I realize it’s in some ways an unanswerable question.

But what is your feeling on that?

What’s your judgment?

Mr. Kay: It’s one of the toughest questions around.

And we’ve just got little pieces of evidence.

So let me tell you—

Not what I believe.

Because I don’t know.


Or what I think is true—

But what I, the evidence shows.

We have these questions about “How long will it take you to produce?”

That sounds like he knows he doesn’t have anything.

And so he’s asking for restarts of production.

And these included Saddam, Usay — Uday and Qusay.

There are other reports from the interrogation.

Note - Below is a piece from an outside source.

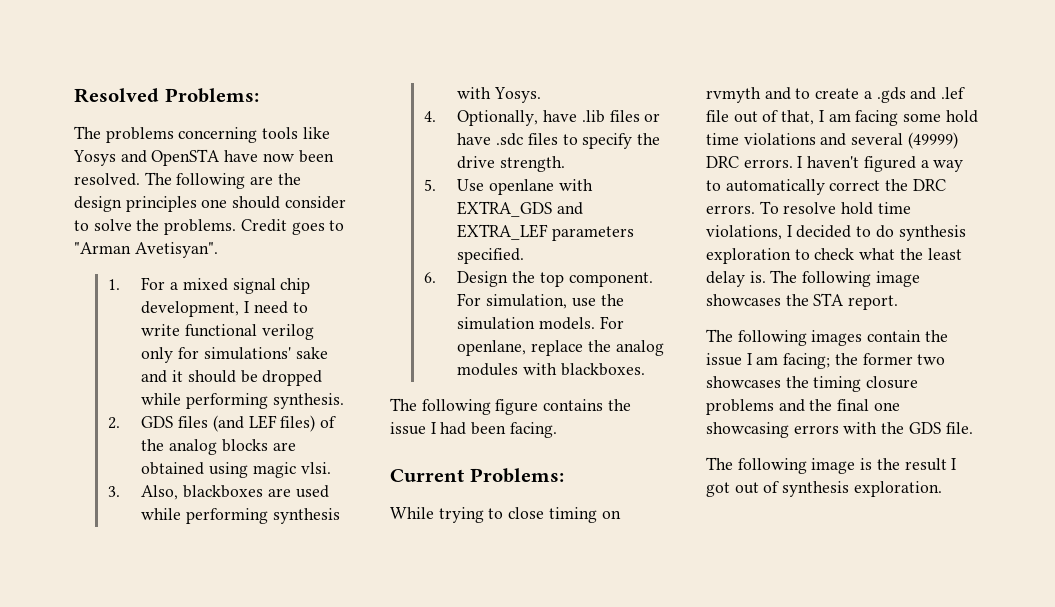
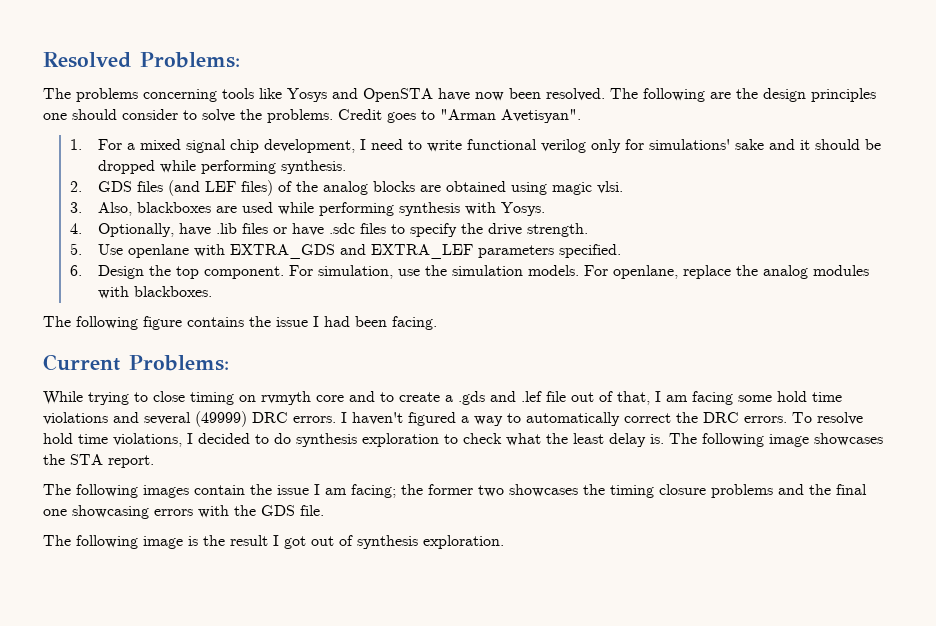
- While trying to close timing on rvmyth and to create a .gds and .lef file out of that, I am facing some hold time violations and several (49999) DRC errors.
+ While trying to close timing on rvmyth core and to create a .gds and .lef file out of that, I am facing some hold time violations and several (49999) DRC errors.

At times, Saddam referred to secret stockpiles, a—

You know, small amounts, that was existing.

No confirmation of that.

My suspicion is that he probably thought he was closer to getting it to restart faster than it — than the scientists and engineers actually knew — it would take.

So when it really came down—

These, these {p.41} requests — one in 2000, and I think it’s two in 2001, in which they gave him estimates that were longer than he obviously had expected them to be — was when they were confronting the truth.

I think he knew—

He had been told they had got rid of it all. But that, “We could really turn the tap on very quickly.”

And it turned out they lied about how quickly.

It was quick.

But it wasn’t as quick as he anticipated.


Query:Confronting the truth”?

An excellent idea. Let’s us confront the truth.

And answer John Warner’s question.

About “quickly”.

And about “imminent threat”:

We can’t allow Mr. Blix’s inspections to continue because Saddam is an “imminent threat”?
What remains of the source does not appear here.